| EXERCISE DETAILS |
Transcribe nothing but the lines from the one with "ipsum dolor sit" to the end of the entries, both included, keeping each exact and leaving every picture out.

Data excerpts:
---

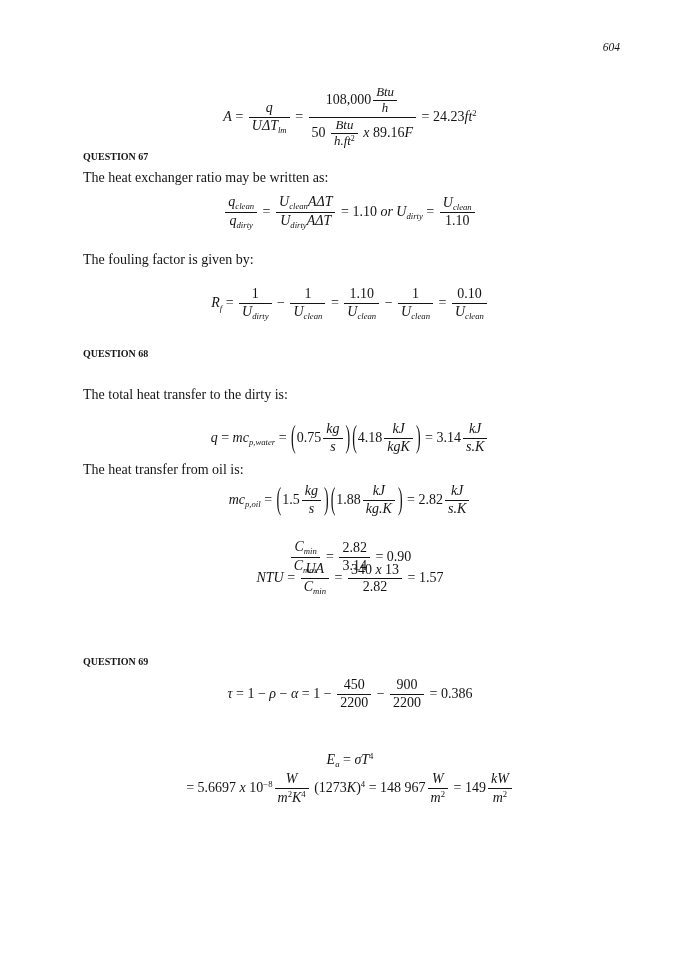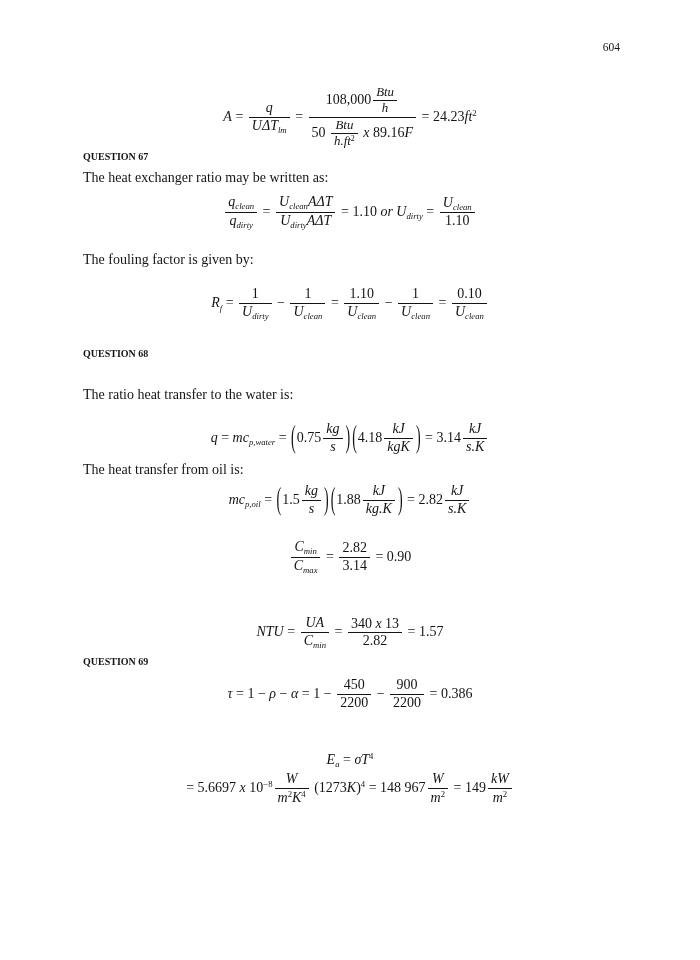"604" .page-number { font-style: none -> italic }
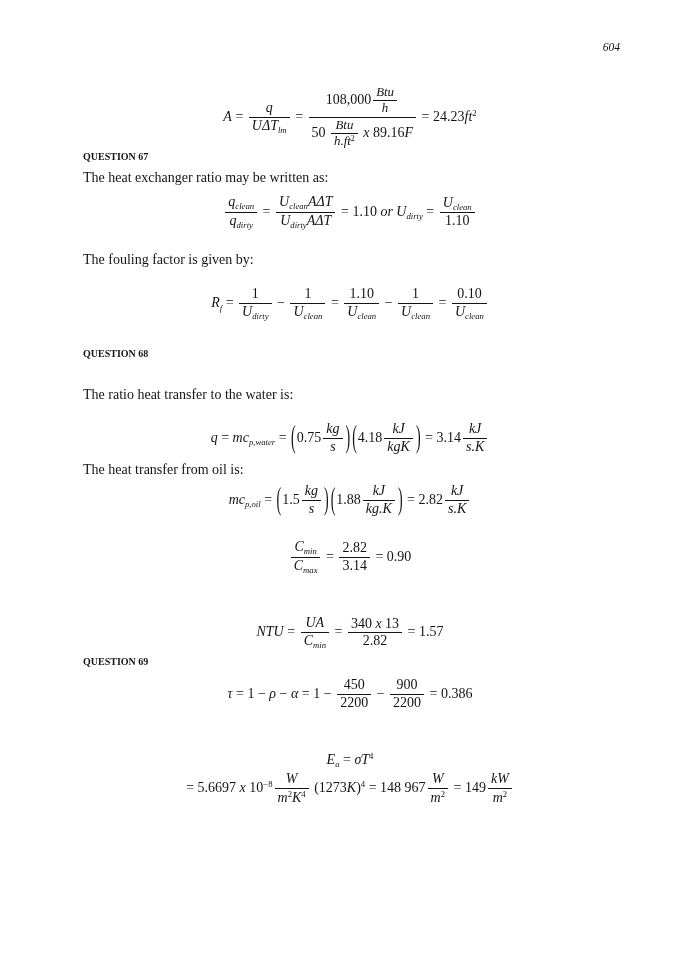"The ratio heat transfer to" p.body-line { text: ratio heat transfer to the water -> total heat transfer to the dirty }
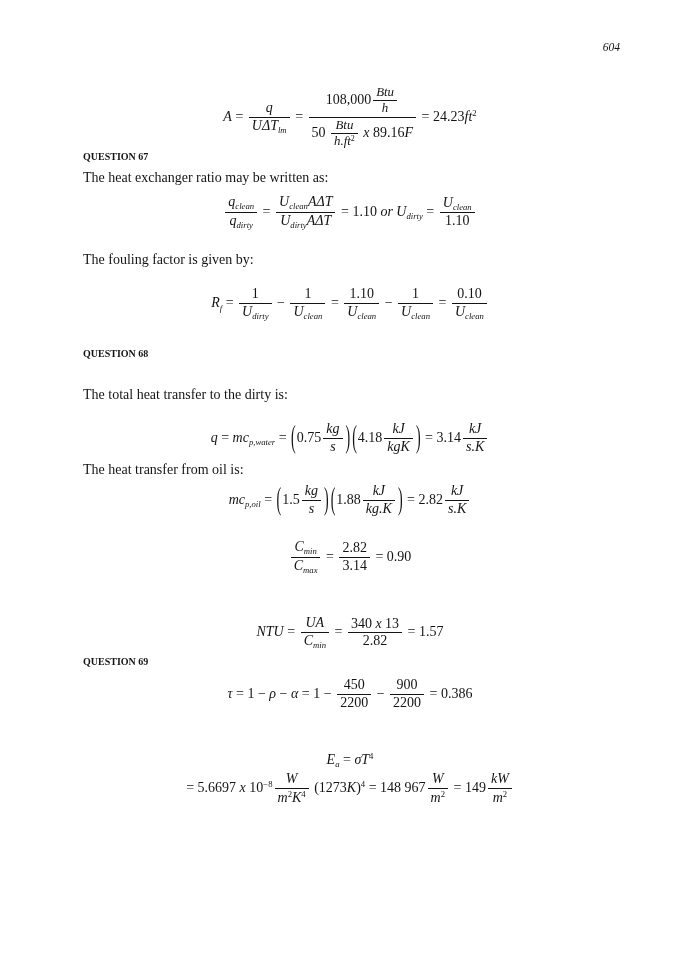"NTU =" div.eq { top: 615px -> 561px }
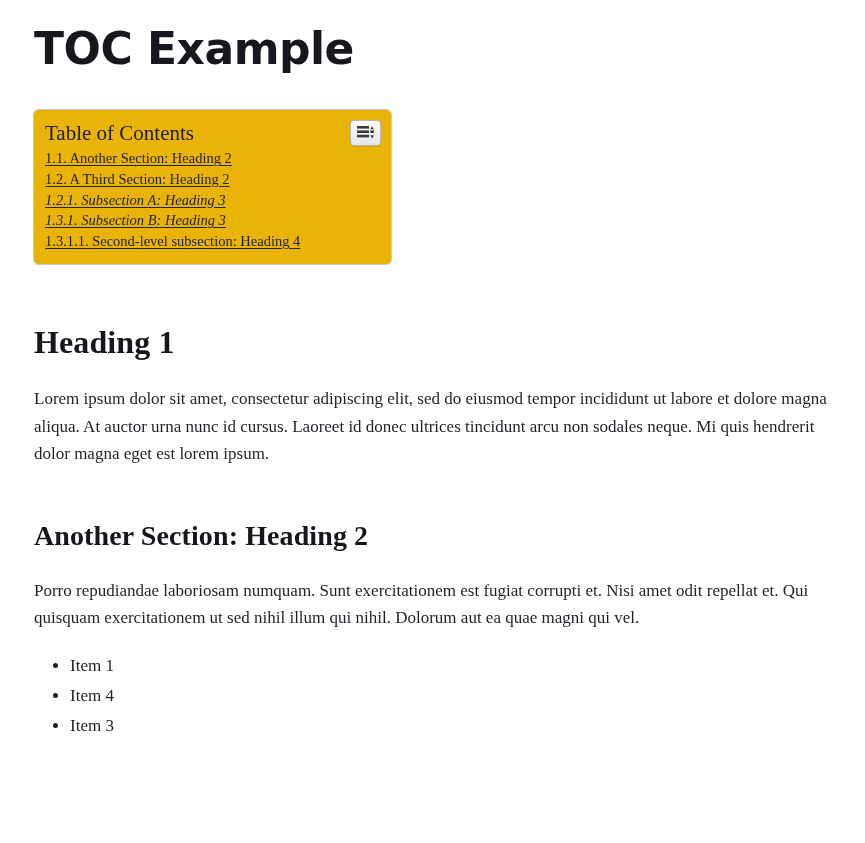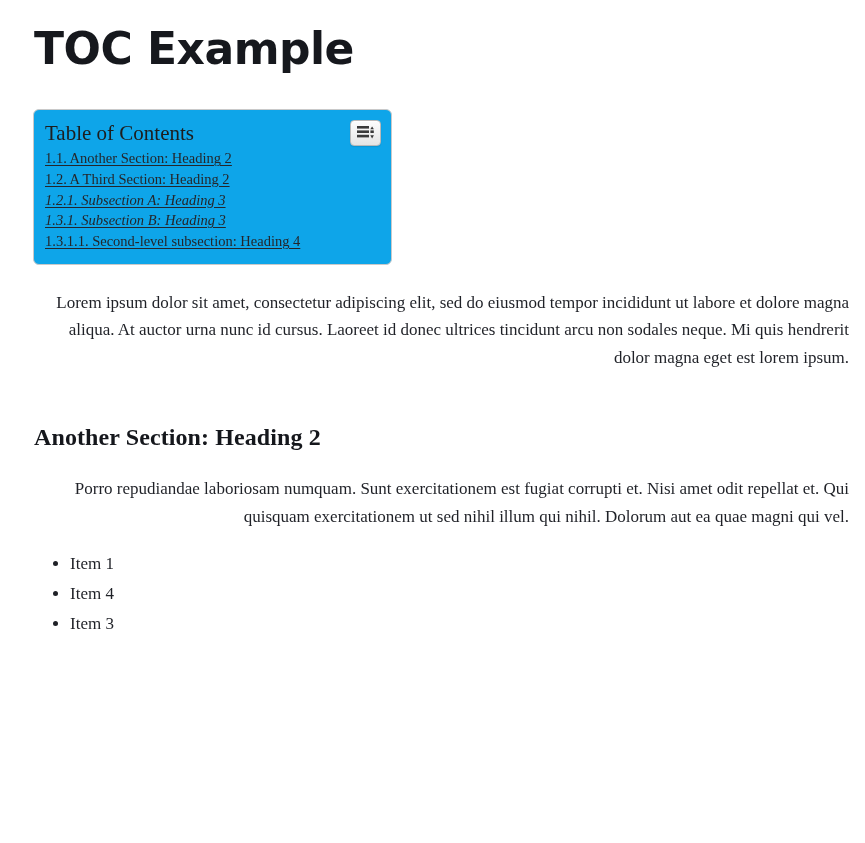"Table of Contents" .toc { background: #0ea5e9 -> #eab308 }
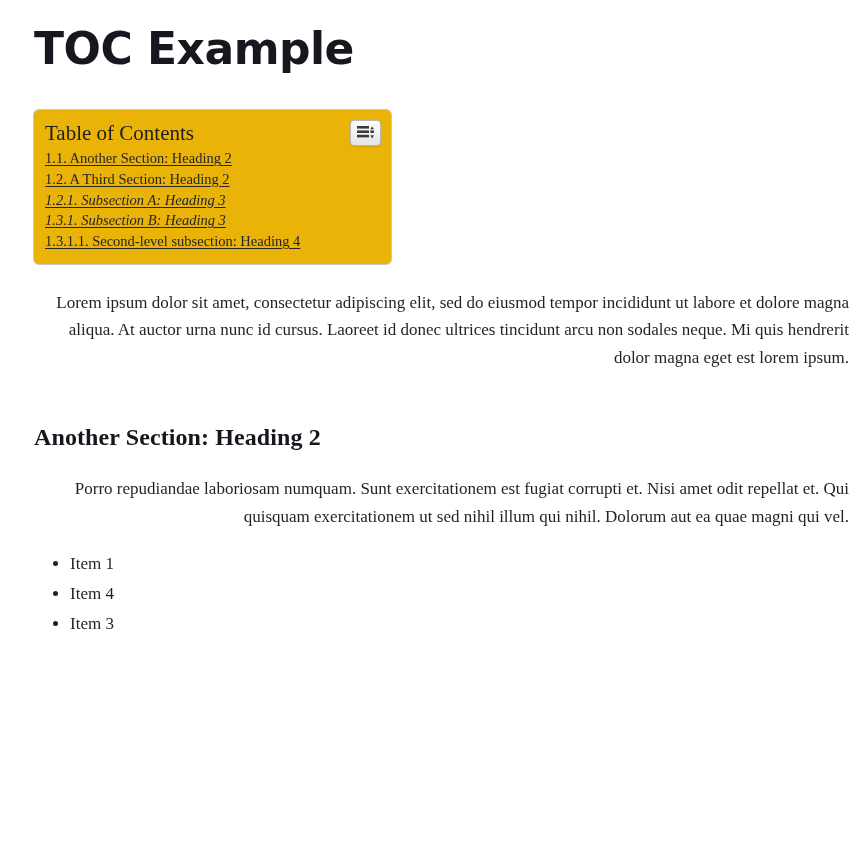"Heading 1" h1.doc-h { html: none -> <h1>Heading 1</h1> }
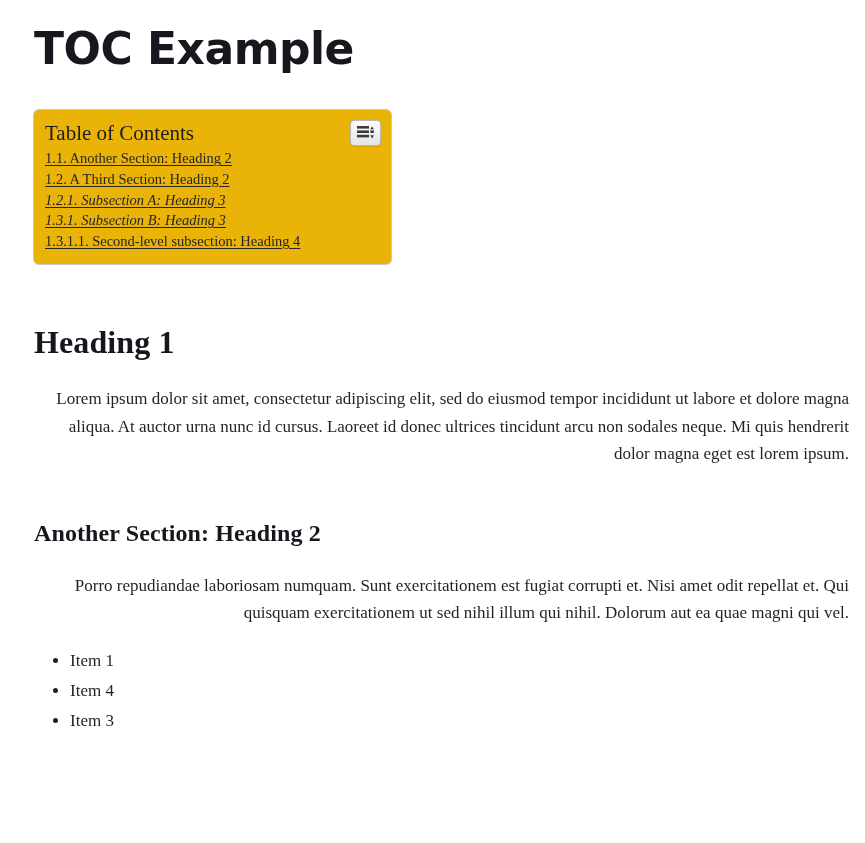"Lorem ipsum dolor sit amet," p.doc-p { text-align: right -> none }
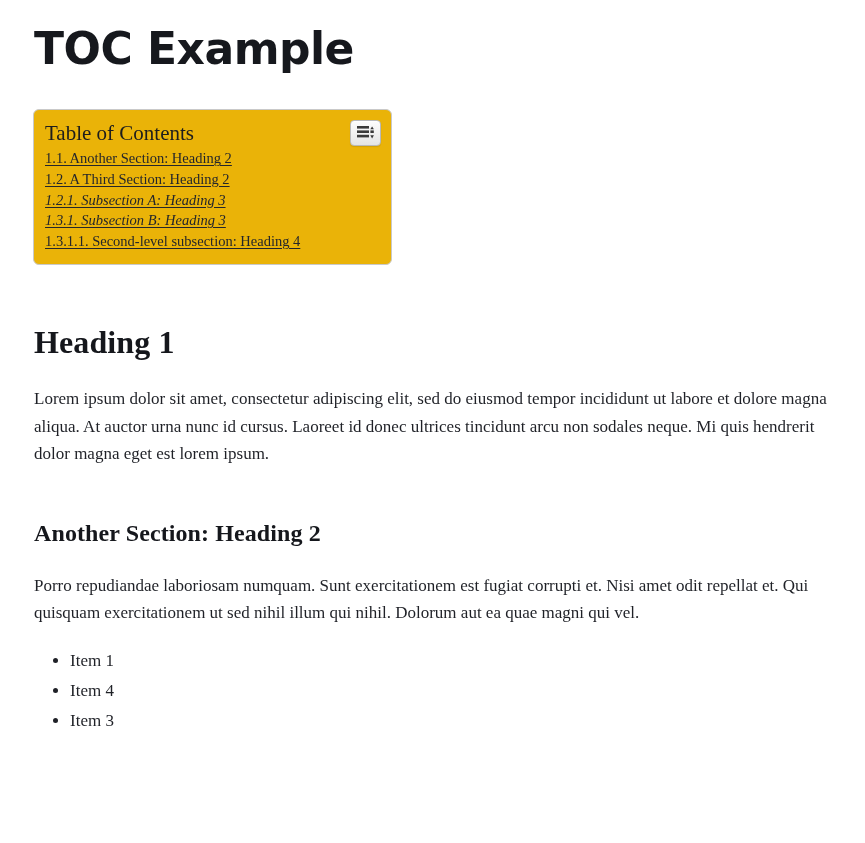"Another Section: Heading 2" h2.doc-h { font-size: 24px -> 28px }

---

| OUTPUT FOR THIS TASK |
"Lorem ipsum dolor sit amet," p.doc-p { text-align: right -> none }
"Another Section: Heading 2" h2.doc-h { font-size: 24px -> 28px }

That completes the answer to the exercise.